-- Opening Marker --

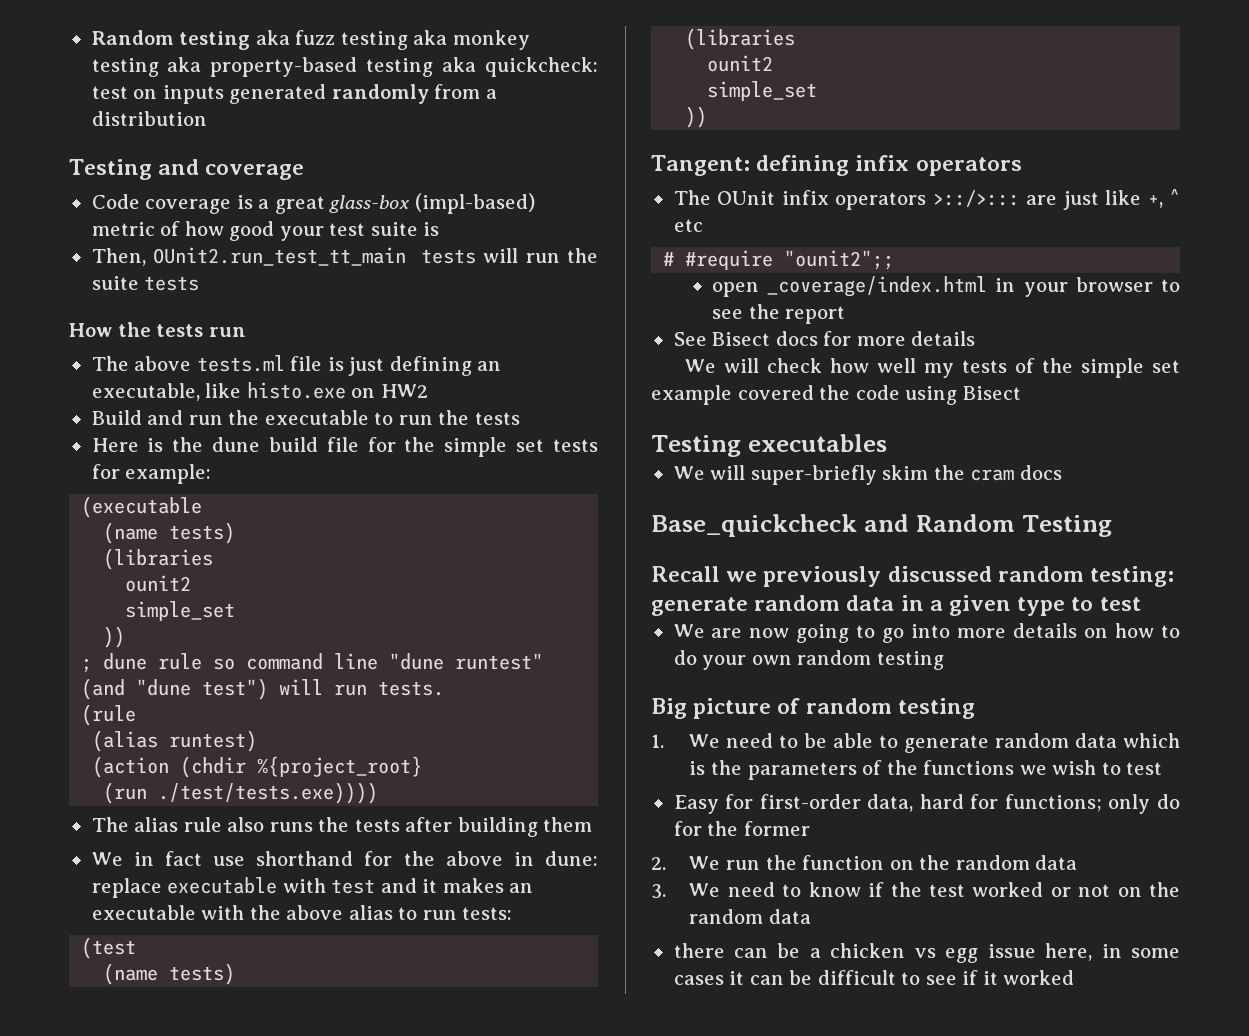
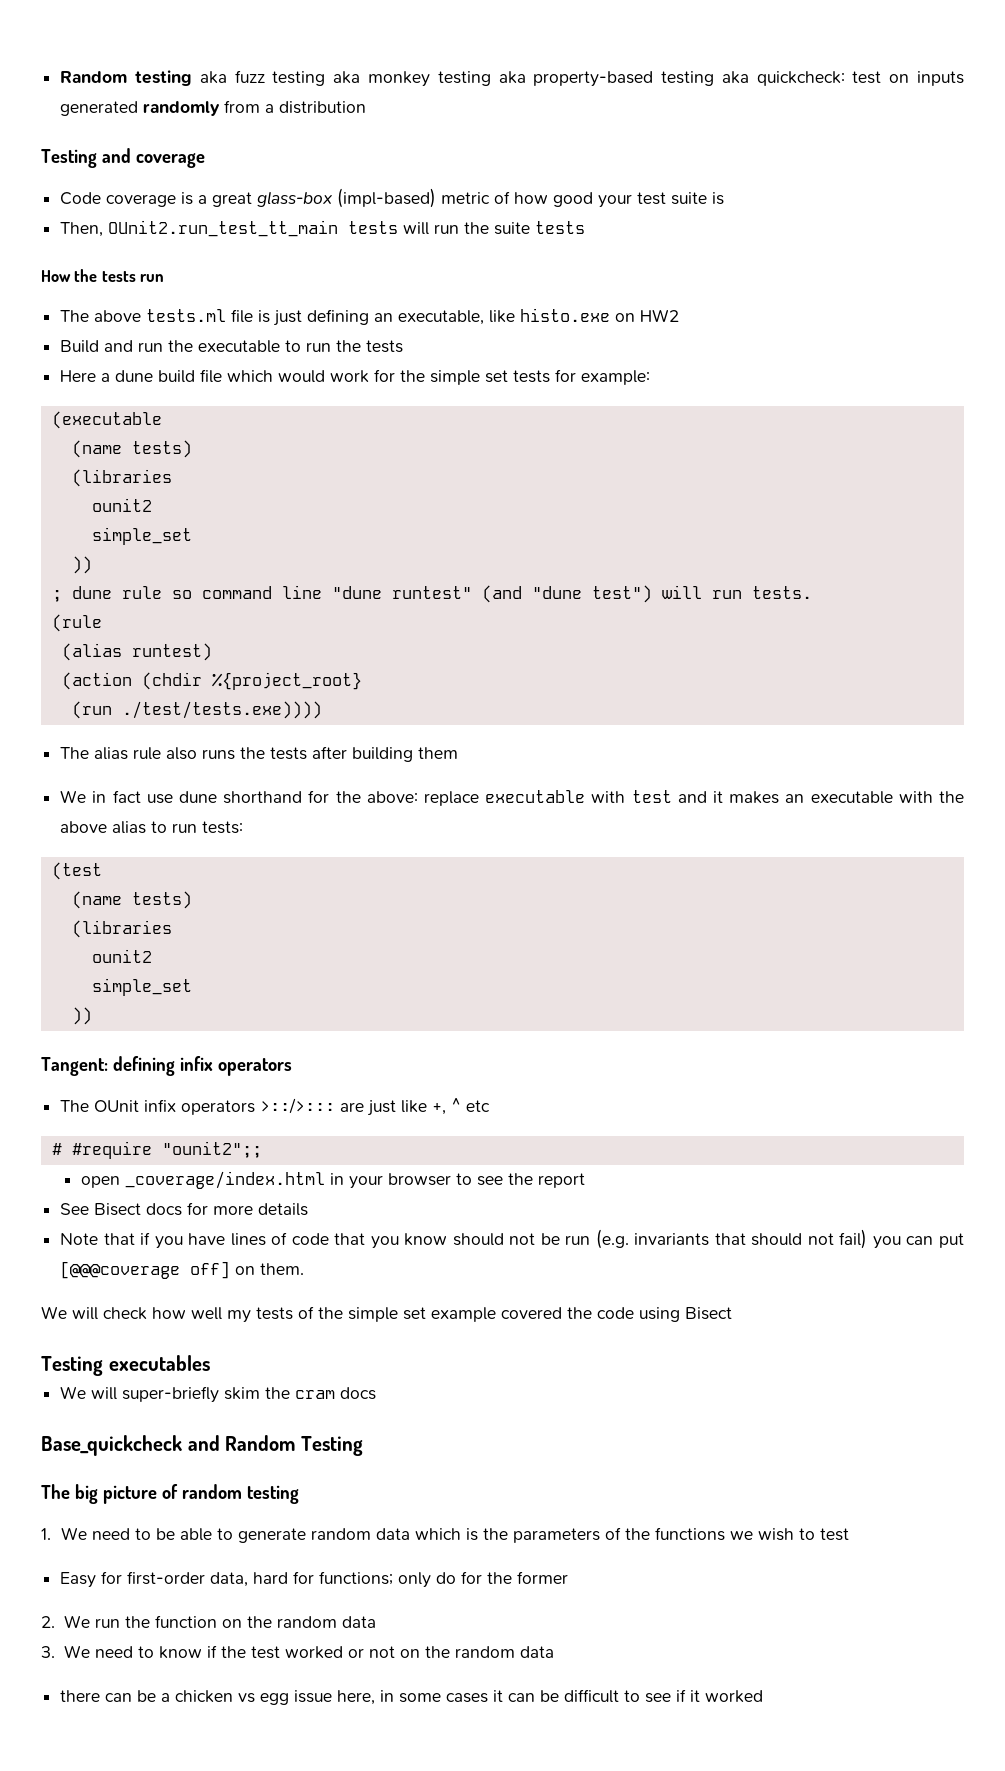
[147,437,204,452] is the -> [101,373,111,382] a
(359, 444) none -> [227,370,370,383] which would work
(246, 861) none -> [179,791,218,803] dune
[445,851,598,866] above in dune: -> [366,791,418,803] above:
(976, 338) none -> [60,1229,964,1249] [60,1261,305,1279] // Note that if you have lines of code that you know should not be run (e.g. invariants that should not fail) you can put [@@@coverage off] on them.
[651,566,1175,587] [651,595,1141,616] [673,623,1180,643] [673,650,944,670] [651,698,687,719] Recall we previously discussed random testing: generate random data in a given type to test // We are now going to go into more details on how to do your own random testing // Big -> [41,1484,98,1504] The big

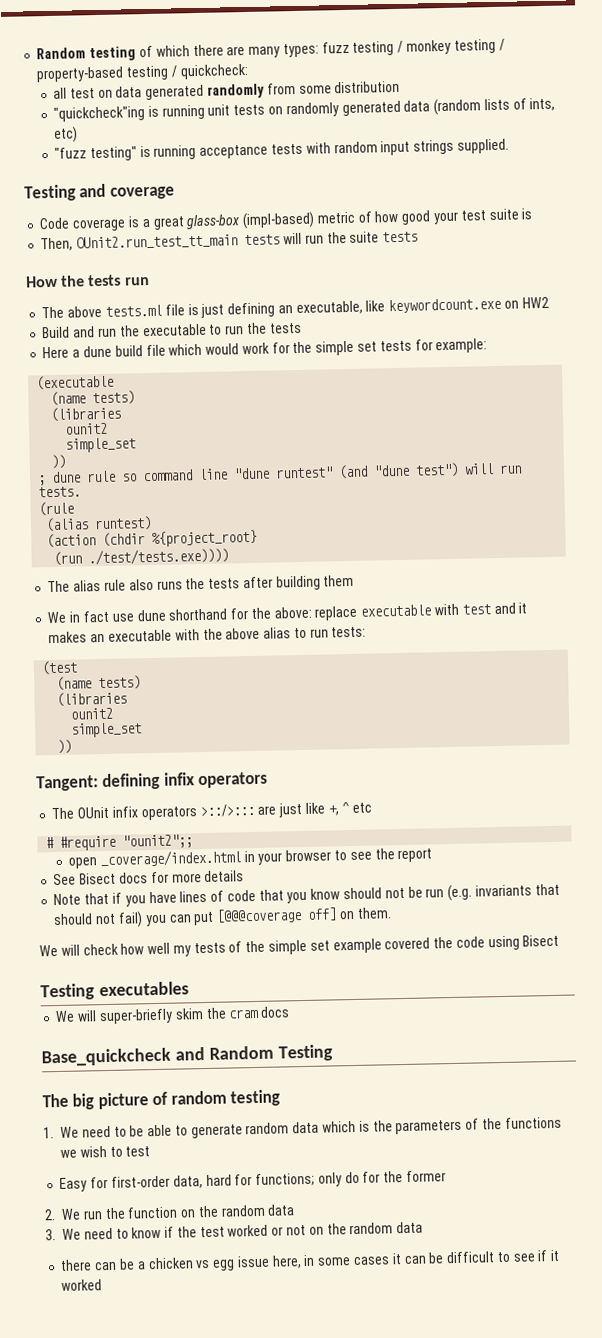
[199,71,227,84] aka -> [138,43,319,58] of which there are many types:
[333,71,361,84] aka -> [397,40,404,53] /
[498,71,526,84] aka -> [498,38,505,51] /
[721,71,749,84] aka -> [170,65,177,78] /
(845, 78) none -> [53,87,68,99] // all
[917,71,964,86] inputs -> [115,86,143,98] data
[265,104,275,113] a -> [298,85,332,94] some
(367, 107) none -> [53,97,556,122] [53,126,79,143] [54,138,509,162] // "quickcheck"ing is running unit tests on randomly generated data (random lists of ints, etc) // "fuzz testing" is running acceptance tests with random input strings supplied.
[520,308,611,322] histo.exe -> [388,297,502,314] keywordcount.exe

-- Closing Marker --

Your objective:
The expected output is the whole listing, word for word, minus its pictures.

Exercise output:
[147,437,204,452] is the -> [101,373,111,382] a
(359, 444) none -> [227,370,370,383] which would work
(246, 861) none -> [179,791,218,803] dune
[445,851,598,866] above in dune: -> [366,791,418,803] above:
(976, 338) none -> [60,1229,964,1249] [60,1261,305,1279] // Note that if you have lines of code that you know should not be run (e.g. invariants that should not fail) you can put [@@@coverage off] on them.
[651,566,1175,587] [651,595,1141,616] [673,623,1180,643] [673,650,944,670] [651,698,687,719] Recall we previously discussed random testing: generate random data in a given type to test // We are now going to go into more details on how to do your own random testing // Big -> [41,1484,98,1504] The big

[199,71,227,84] aka -> [138,43,319,58] of which there are many types:
[333,71,361,84] aka -> [397,40,404,53] /
[498,71,526,84] aka -> [498,38,505,51] /
[721,71,749,84] aka -> [170,65,177,78] /
(845, 78) none -> [53,87,68,99] // all
[917,71,964,86] inputs -> [115,86,143,98] data
[265,104,275,113] a -> [298,85,332,94] some
(367, 107) none -> [53,97,556,122] [53,126,79,143] [54,138,509,162] // "quickcheck"ing is running unit tests on randomly generated data (random lists of ints, etc) // "fuzz testing" is running acceptance tests with random input strings supplied.
[520,308,611,322] histo.exe -> [388,297,502,314] keywordcount.exe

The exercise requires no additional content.